I really was glad to get out of the house. After living in this town for almost two months I still hadn't been allowed to leave the property. Sure I probably could've gone while dad was at work, but as I said before, I had nothing to do and didn't want to wander around like an idiot. Even so, my anxiety about what to wear and such had me worried. I finally turned the knob on the shower, knowing that stressing out about it would make me so scared that I might not get the courage to go out at all. I walked into my room and closed my eyes, sticking my hands into my closet blindly to see what I came up with just a simple pair of my blue shorter shorts, and a coral pink tank top. I was actually pretty pleased. It made me look pretty tan, and made my normally short frame look longer. I pulled on my one pair of shoes, black converse, and headed into the bathroom to do my hair and make up.

I studied myself in the mirror. I was really just average. I know some girls say that so people reassure them about how beautiful they are, but I know it's the truth. My face was oval shaped, with a dark complexion, and a nose that was just a little too broad for my liking. My teeth were pretty straight, but my lips were pale, and my bottom lip was just a little to full for my top one. My eyes were my most prominent feature, and I went back and forth day to day from loving them to hating. They were a clear blue, like the ocean on a clear day, but sort of darkened if I was angry or scared. They were real big in my head, and made me look young, and kind of childish and innocent. Most people would love to have eyes like mine, but they were too light in my head to fit in well with me. Like they didn't belong. Nevertheless, they got me noticed. I put on light make-up, trying not to look like a raccoon, and moved on to my hair.
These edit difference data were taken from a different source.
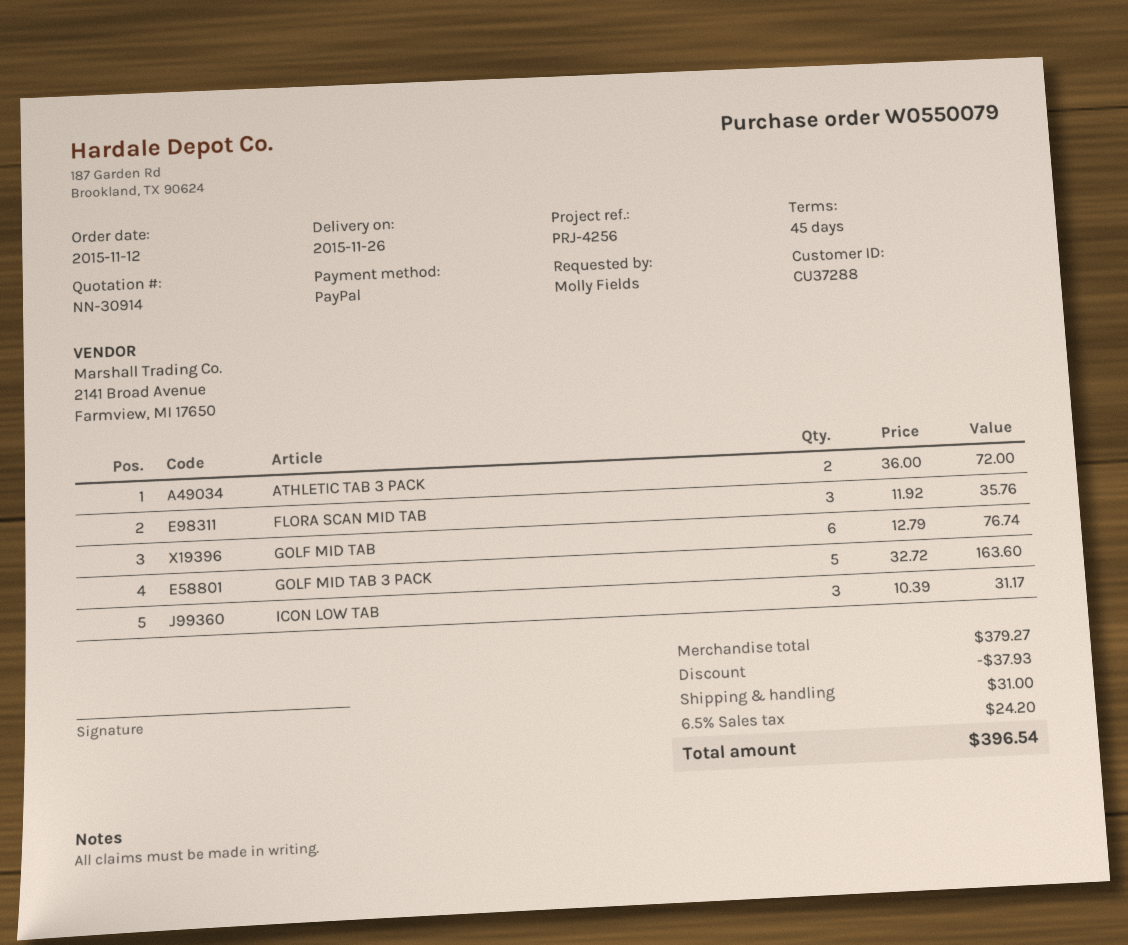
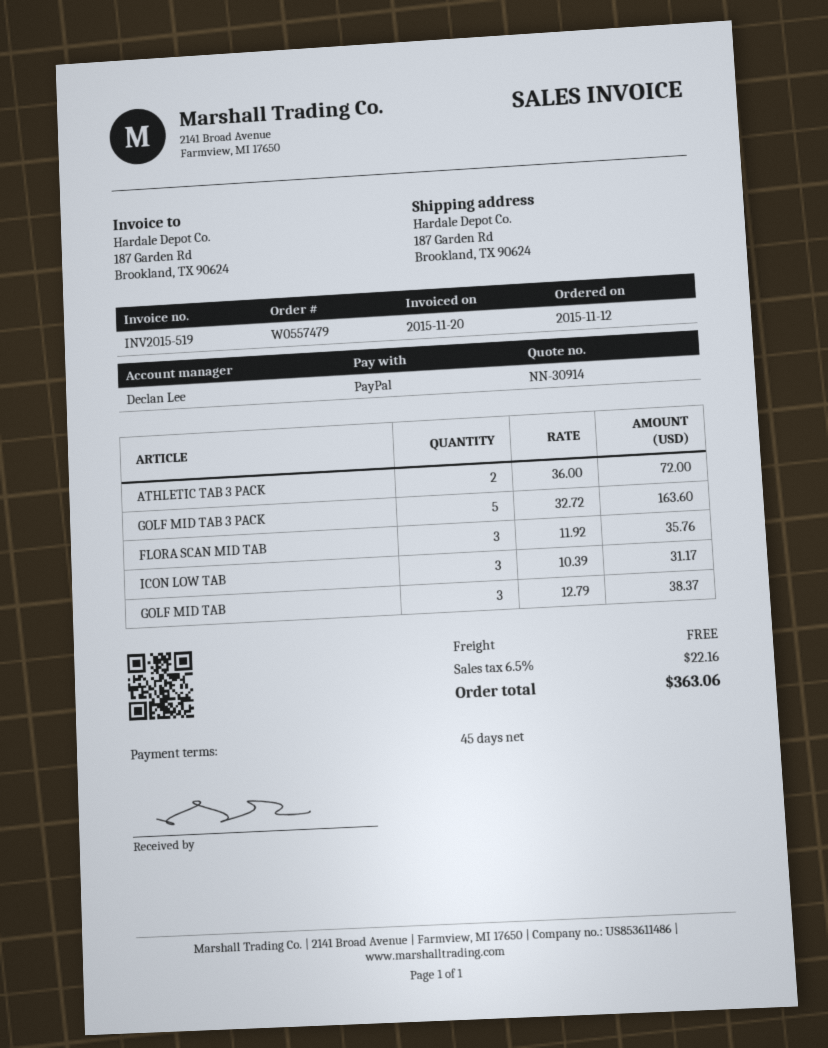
order number: W0550079 -> W0557479
GOLF MID TAB: 6 x 12.79 = 76.74 -> 3 x 12.79 = 38.37
discount: 37.93 -> none
shipping: 31.00 -> 0.00
tax: 6.5% = 24.20 -> 6.5% = 22.16
total: 396.54 -> 363.06

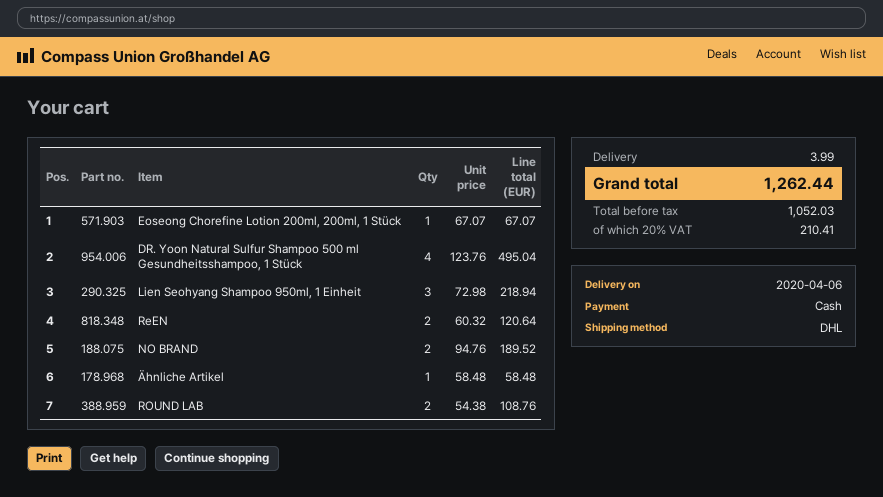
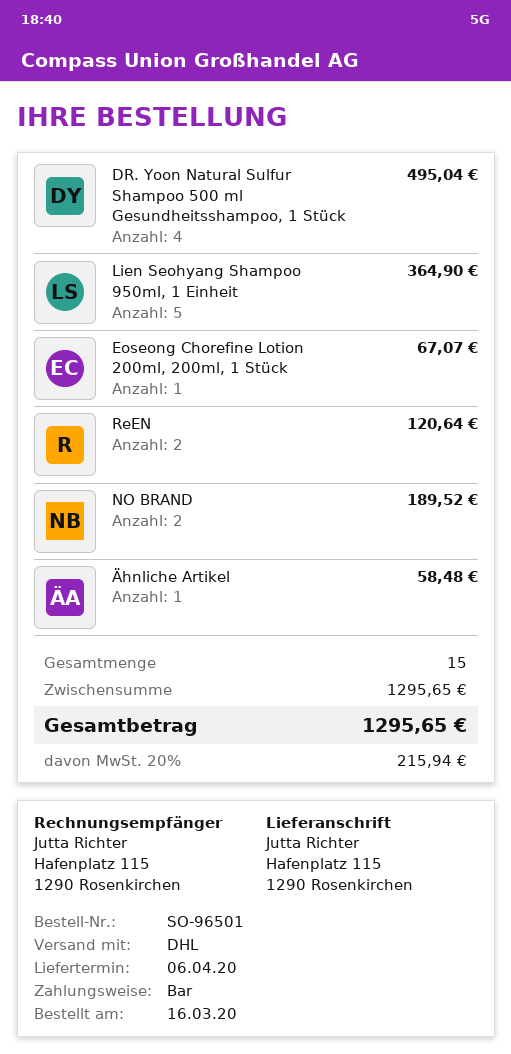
Lien Seohyang Shampoo 950ml, 1 Einheit: 3 for 218.94 -> 5 for 364.90
ROUND LAB: 2 for 108.76 -> none
shipping: 3.99 -> none
tax: 20% = 210.41 -> 20% = 215.94
total: 1262.44 -> 1295.65

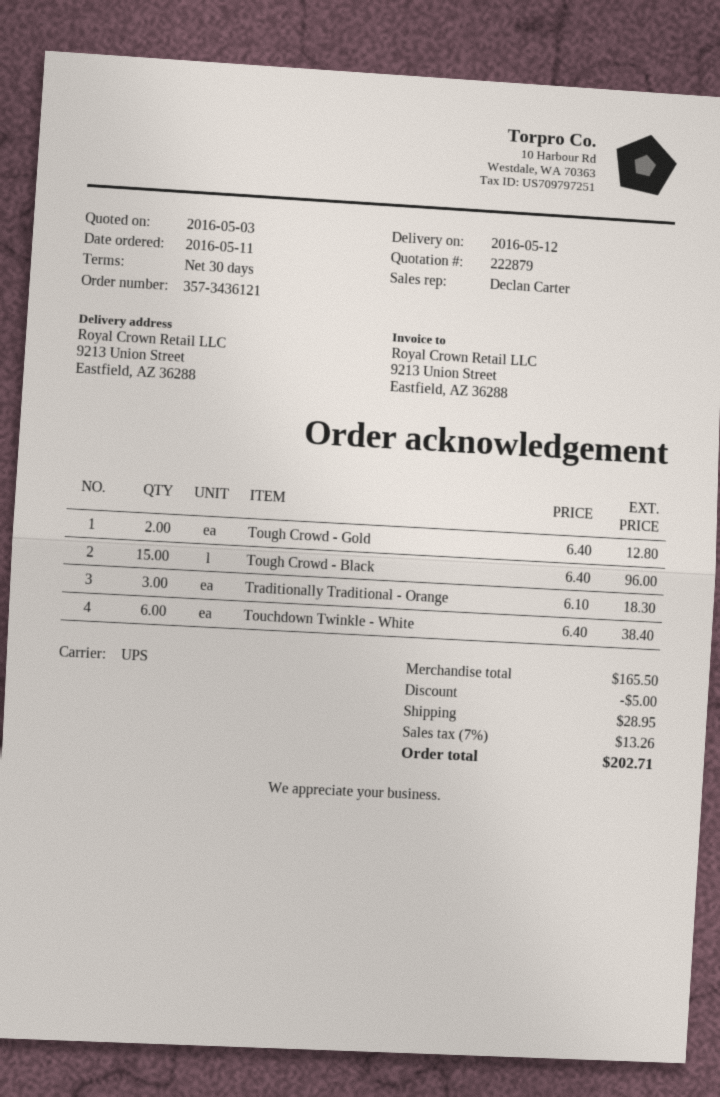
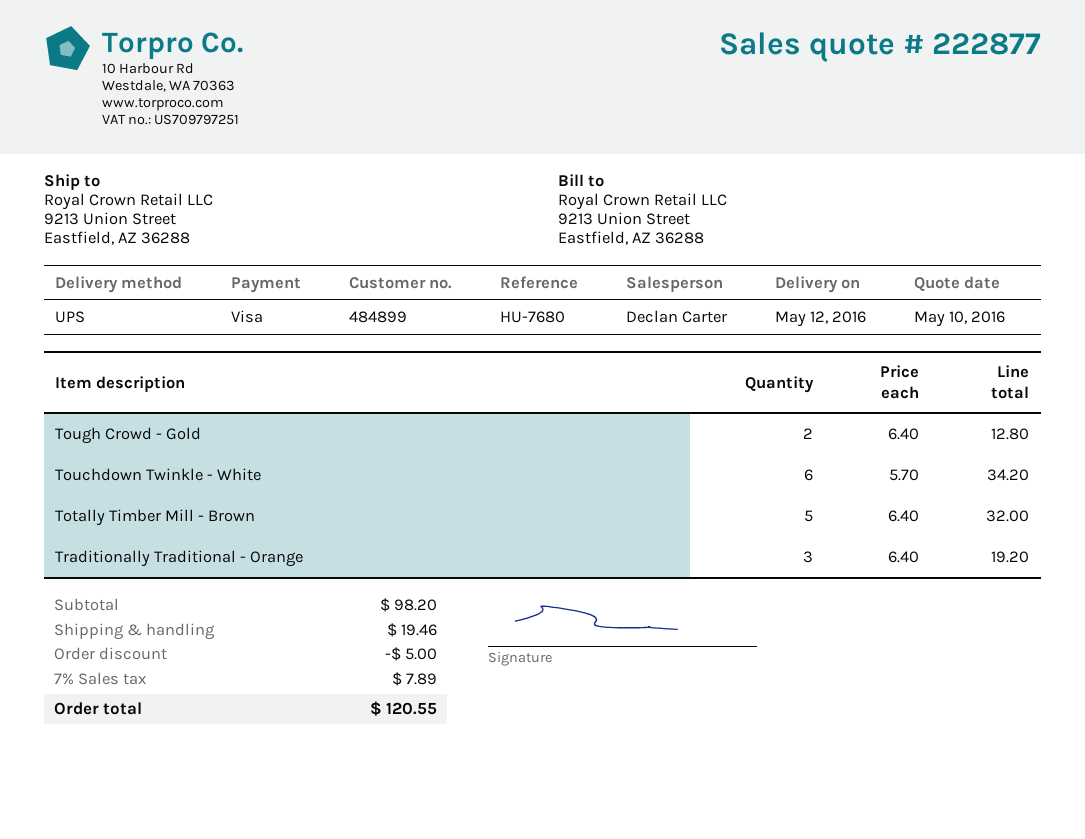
quote number: 222879 -> 222877
quote date: 2016-05-03 -> 2016-05-10
Tough Crowd - Black: 15 x 6.40 = 96.00 -> none
Traditionally Traditional - Orange: 3 x 6.10 = 18.30 -> 3 x 6.40 = 19.20
Touchdown Twinkle - White: 6 x 6.40 = 38.40 -> 6 x 5.70 = 34.20
Totally Timber Mill - Brown: none -> 5 x 6.40 = 32.00
subtotal: 165.50 -> 98.20
shipping: 28.95 -> 19.46
tax: 7% = 13.26 -> 7% = 7.89
total: 202.71 -> 120.55

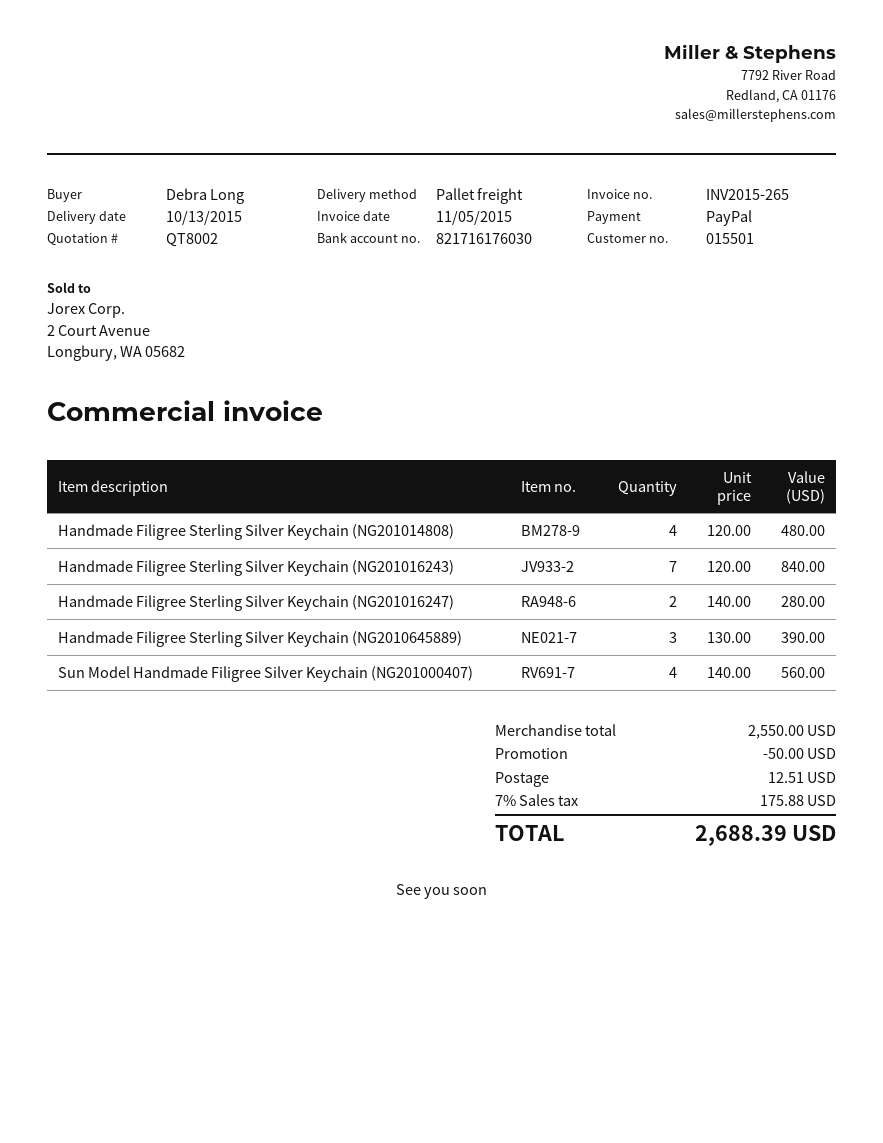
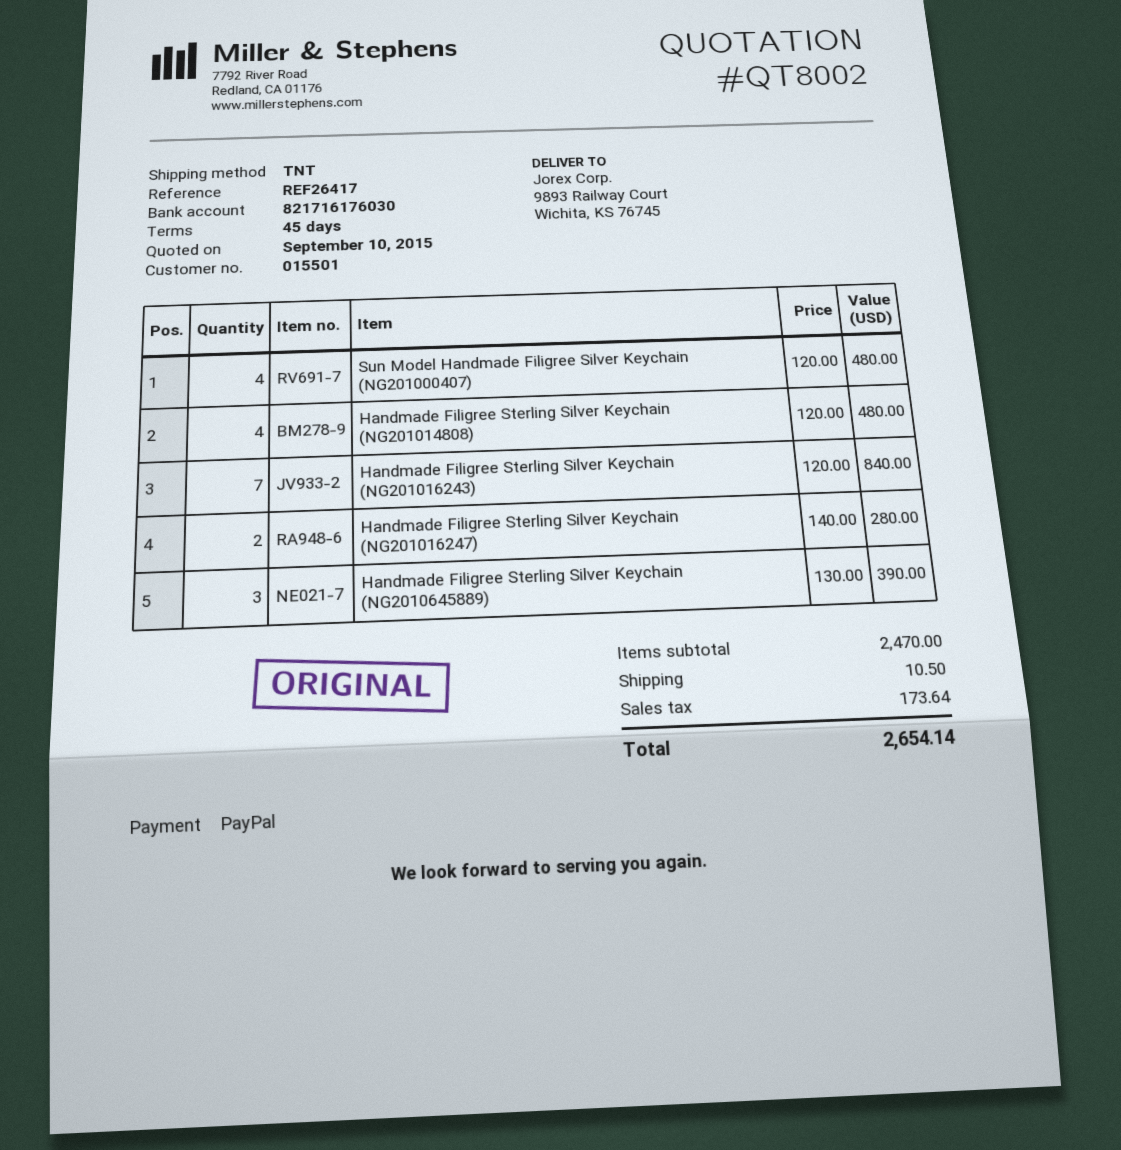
shipping method: pallet freight -> TNT
Sun Model Handmade Filigree Silver Keychain (NG201000407): 4 x 140.00 = 560.00 -> 4 x 120.00 = 480.00
subtotal: 2550.00 -> 2470.00
discount: 50.00 -> none
shipping: 12.51 -> 10.50
tax: 175.88 -> 173.64
total: 2688.39 -> 2654.14

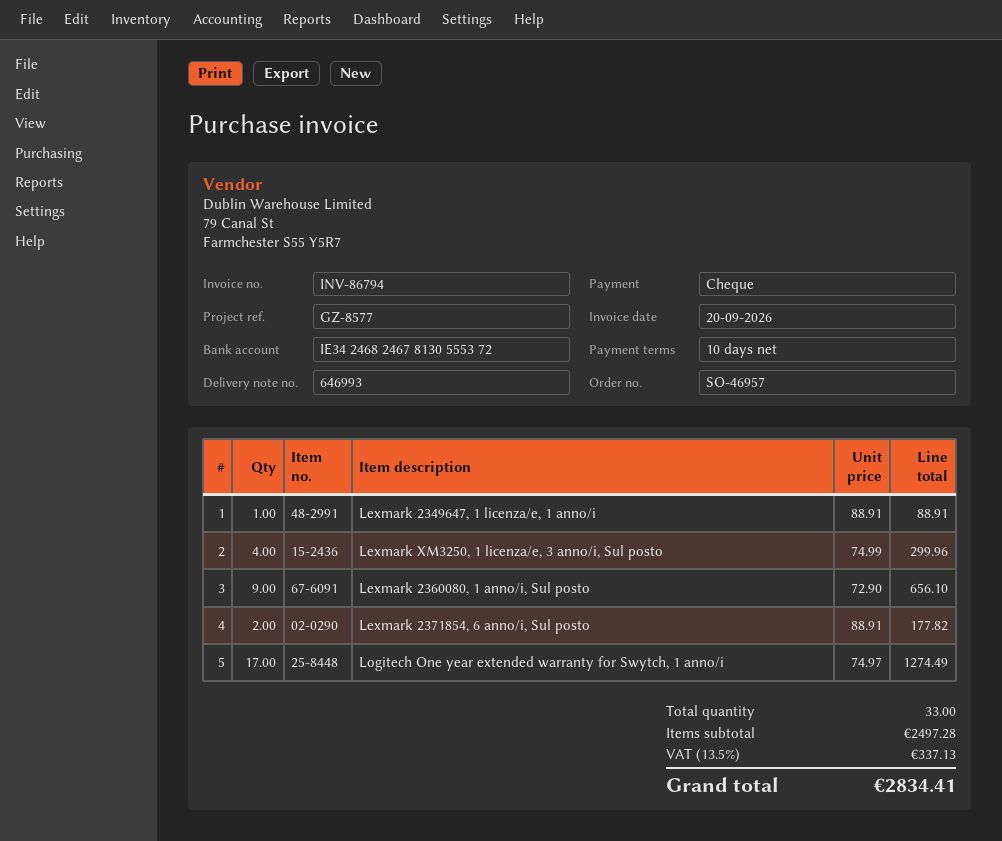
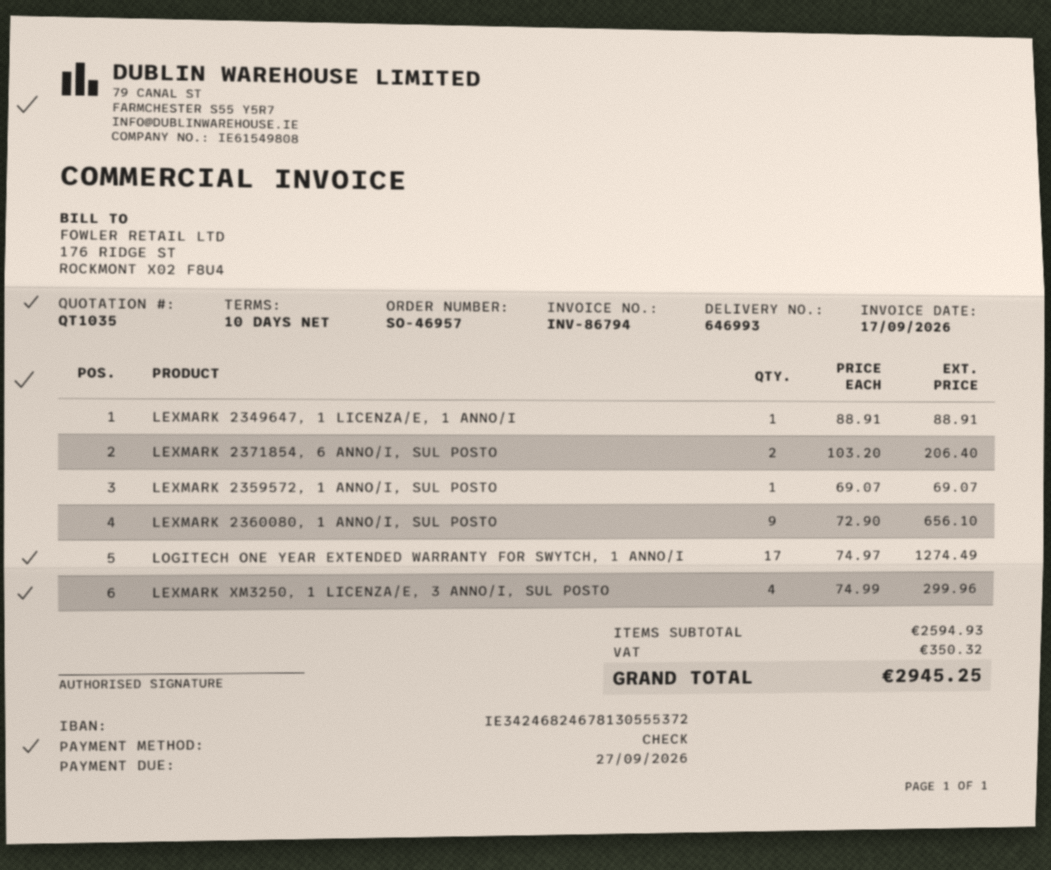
invoice date: 2026-09-20 -> 2026-09-17
Lexmark 2371854, 6 anno/i, Sul posto: 2 x 88.91 = 177.82 -> 2 x 103.20 = 206.40
LEXMARK 2359572, 1 ANNO/I, SUL POSTO: none -> 1 x 69.07 = 69.07
subtotal: 2497.28 -> 2594.93
tax: 337.13 -> 350.32
total: 2834.41 -> 2945.25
It was a dark chocolate brown that was real shiny and silky and smooth. I wore it really long, and cut it myself into choppy layers because I refused to let anyone touch it. My bangs were long and kind of swept to the side, but usually I wore them so that they would cover my eyes. Everyone always said that I had my mommas hair-it's where most of my coloring came from besides my eyes. I got those from my daddy. When she walked out on us, I couldn't bare to cut it, and when I decided I had to to keep it from becoming a burden, I would do it myself. I just brushed it out and left it loose, not bothering to do anything with it. It would stay pin straight anyways. I was short. Like really short. I barely reached five feet, and even so I looked really skinny. I was just glad that I had started... developing... on time.

I on some of my perfume and checked the mirror one last time. I had to look good on my first day out! I stared at myself before cautiously smiling. That's when I looked prettiest, I knew, but finding things to laugh about was hard. Especially when you're alone most of the time. It was lopsided kind of, with a dimple in just one cheek, but I kind of like it. It made me different. Made me feel special. Wishful thinking I guess.

I heaved a sigh and tore myself away from the mirror, scoffing at myself. If I wasn't careful I was gonna turn as vain as the rich kids at my old school! I grabbed $20 from my dad's "secret" stash, and went to the front door, pausing a moment before letting in the bright light from my new neighborhood. I took a deep breath before stepping out, ready to make my debut.